-- Brief --
Look through the data below and output, unchanged, every line from the one holding "ما يحدث .انظروا" through the one holding "مرات في تلك", inclusive. Skip the pictures.

-- Extracted data --
++++++++++
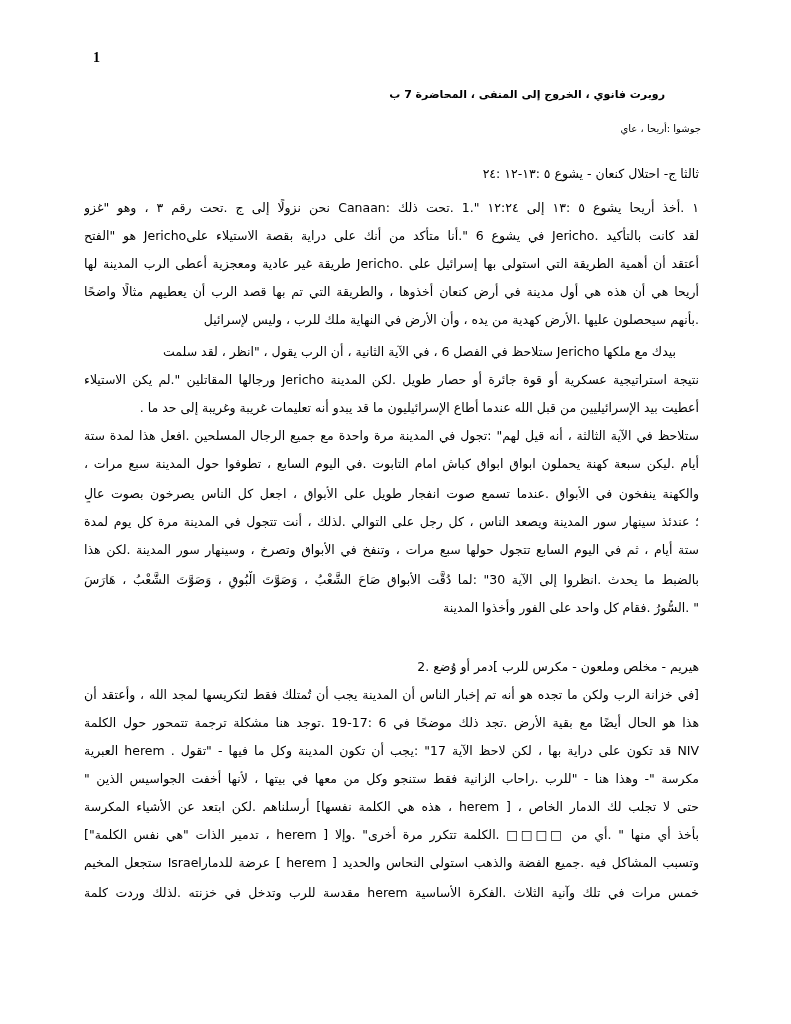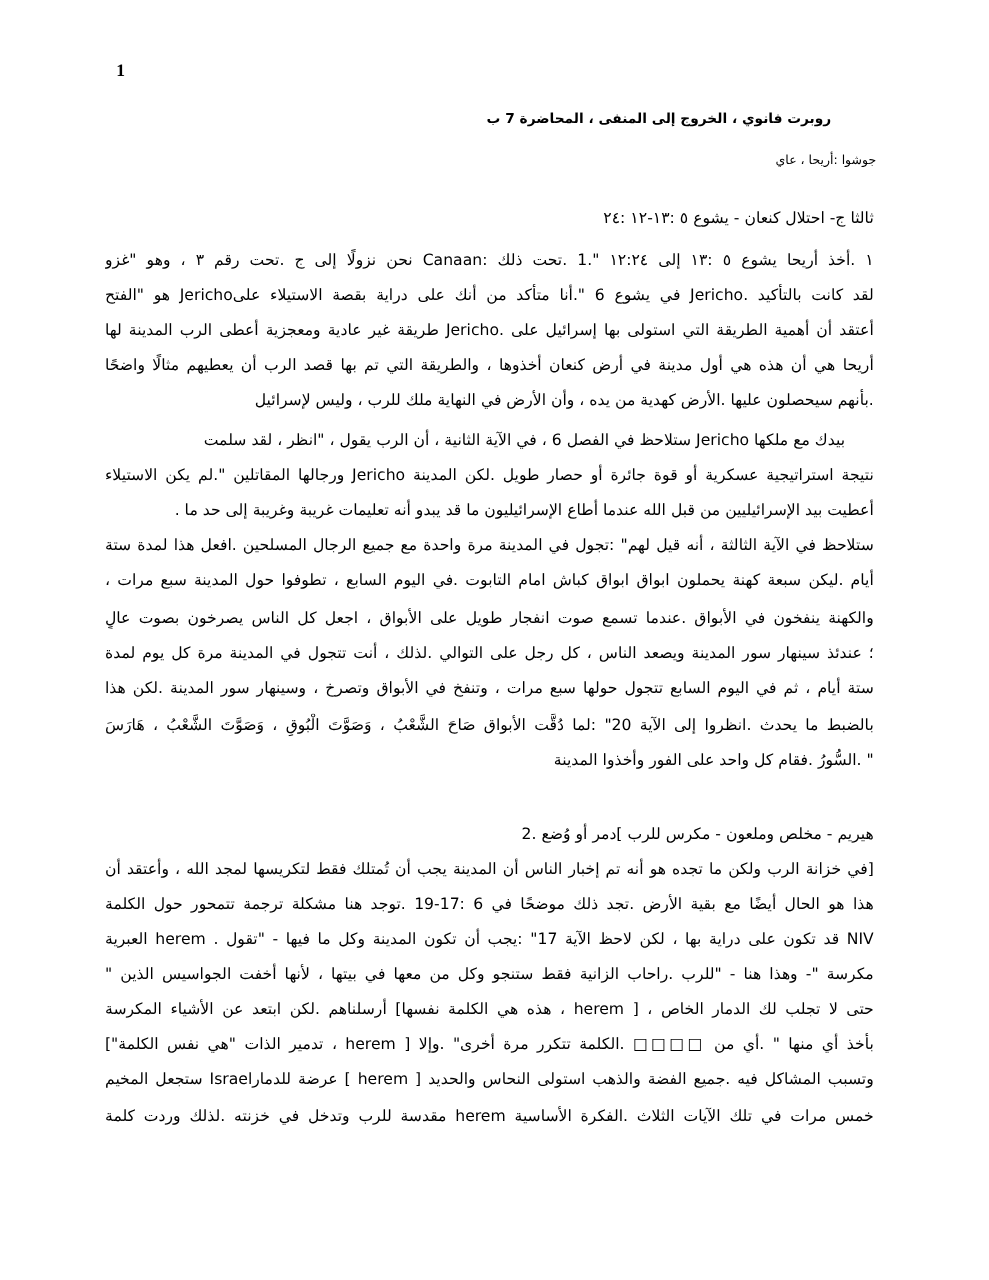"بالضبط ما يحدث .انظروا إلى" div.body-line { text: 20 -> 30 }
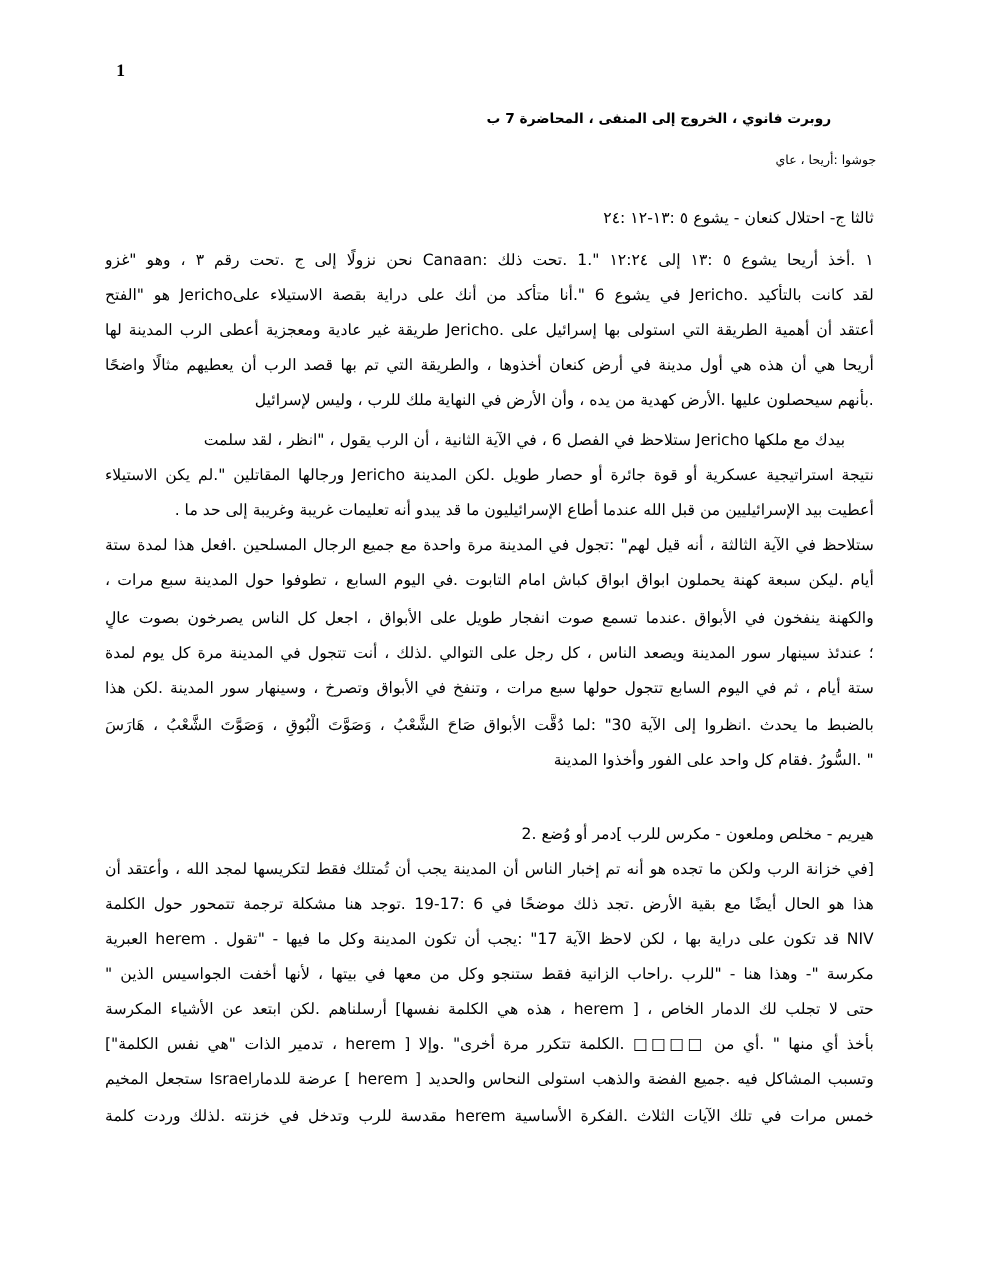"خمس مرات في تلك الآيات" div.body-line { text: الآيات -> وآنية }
++++++++++
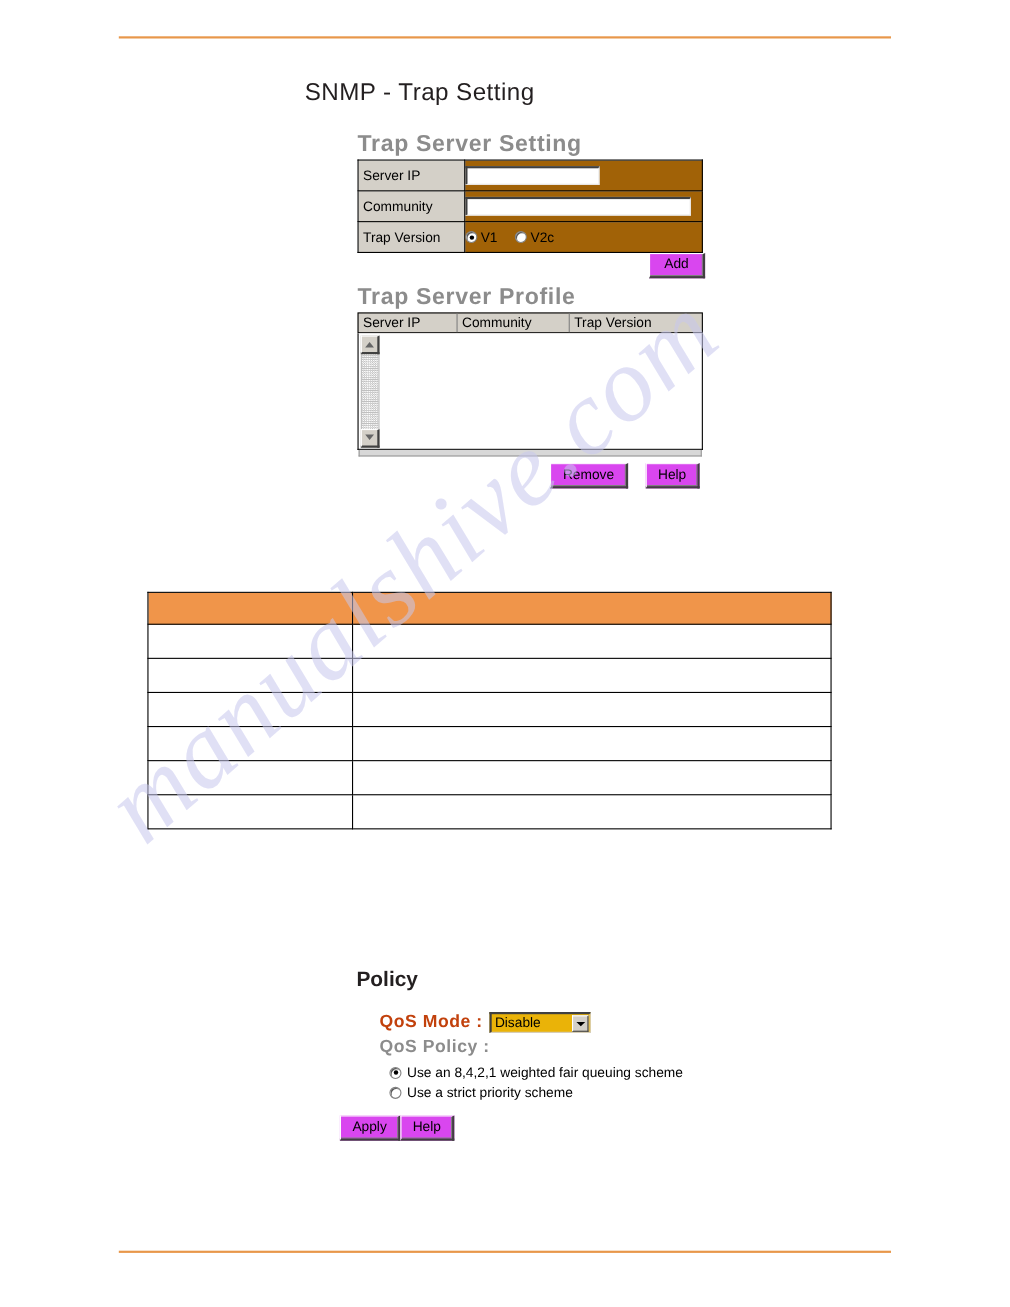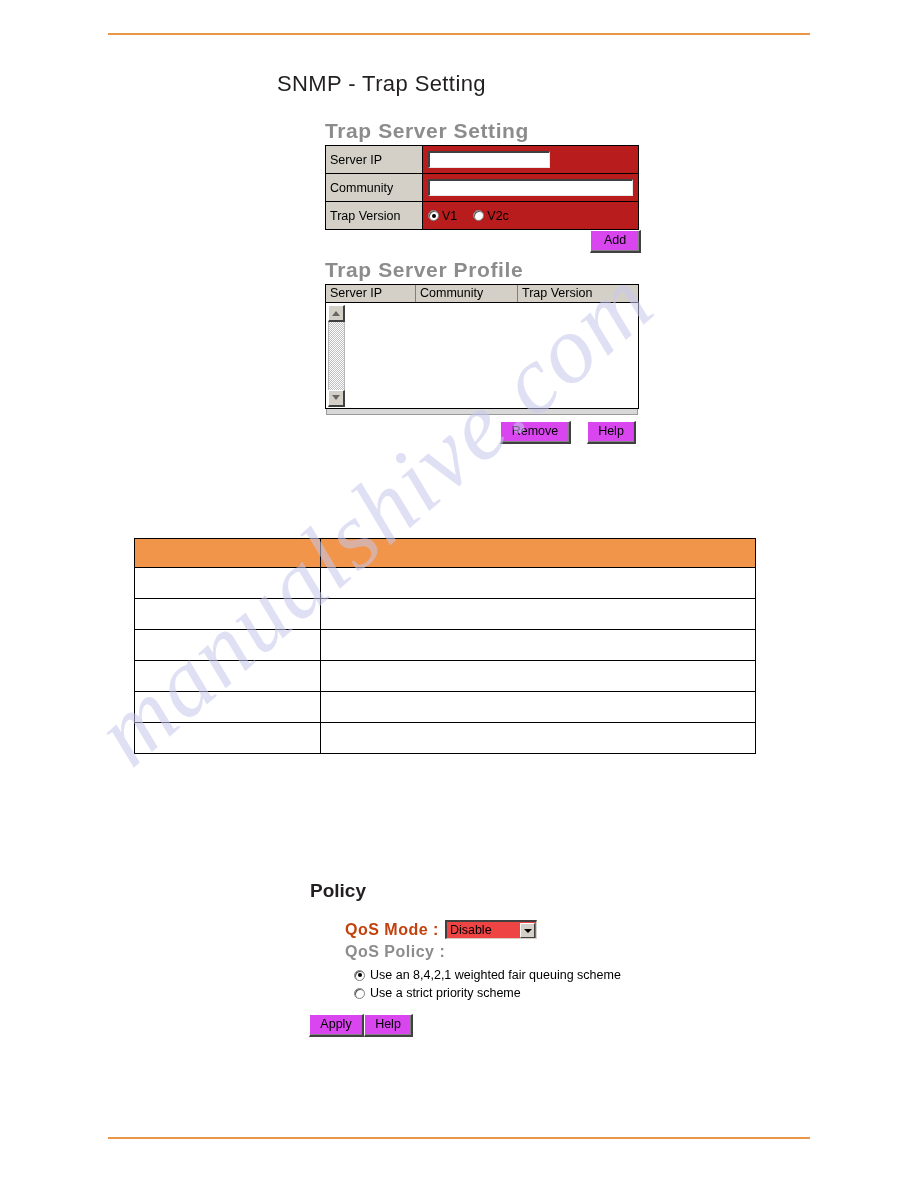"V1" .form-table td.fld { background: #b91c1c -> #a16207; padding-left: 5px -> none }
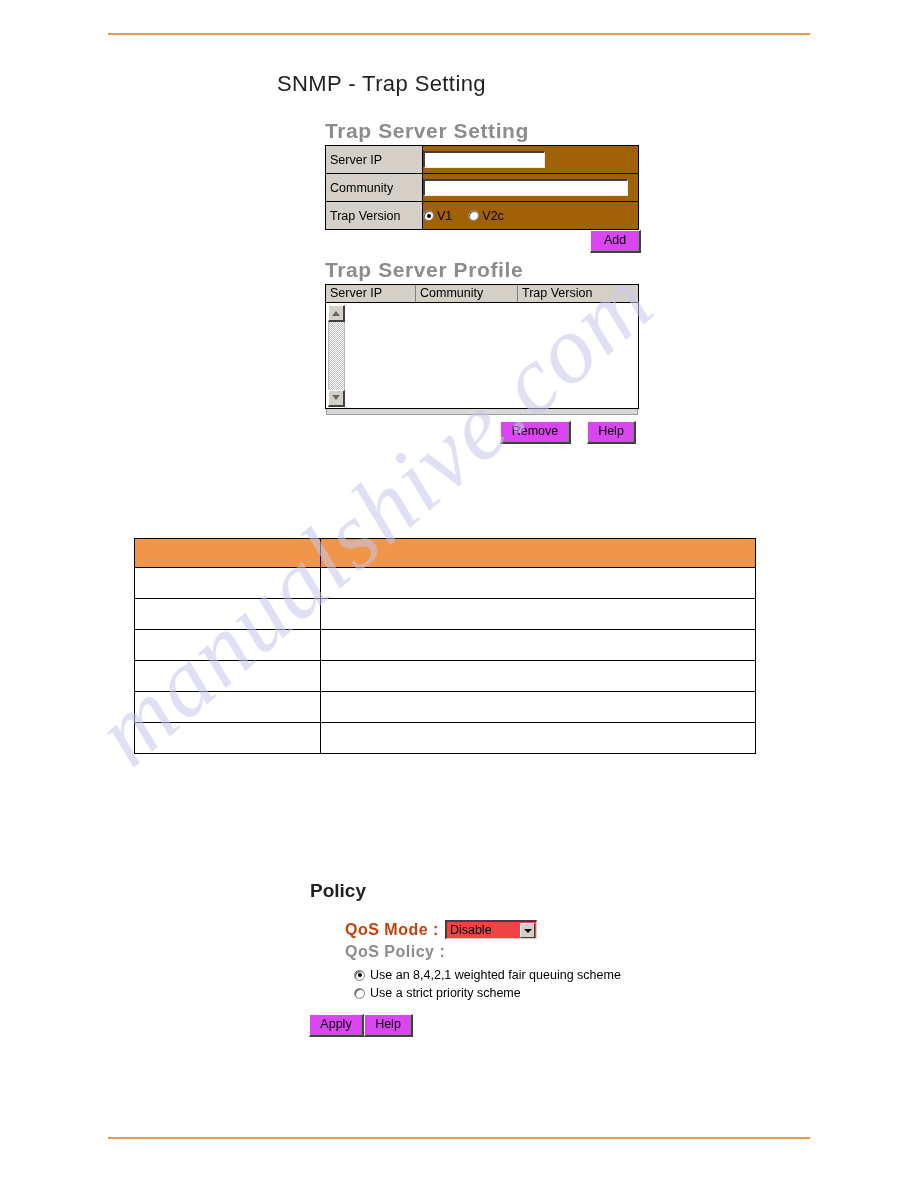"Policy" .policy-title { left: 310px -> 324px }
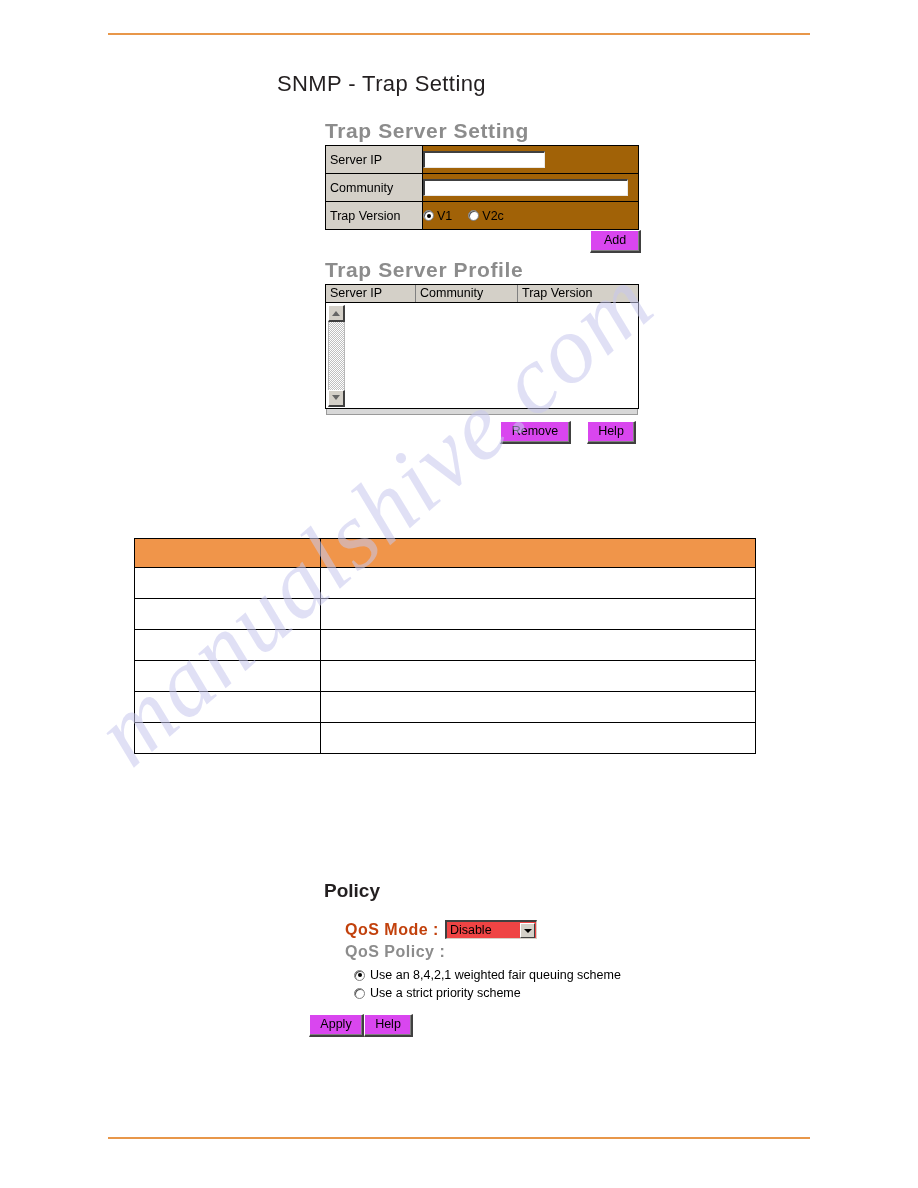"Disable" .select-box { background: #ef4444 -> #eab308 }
++++++++++
-- Answer section --
"بالضبط ما يحدث .انظروا إلى" div.body-line { text: 20 -> 30 }
"خمس مرات في تلك الآيات" div.body-line { text: الآيات -> وآنية }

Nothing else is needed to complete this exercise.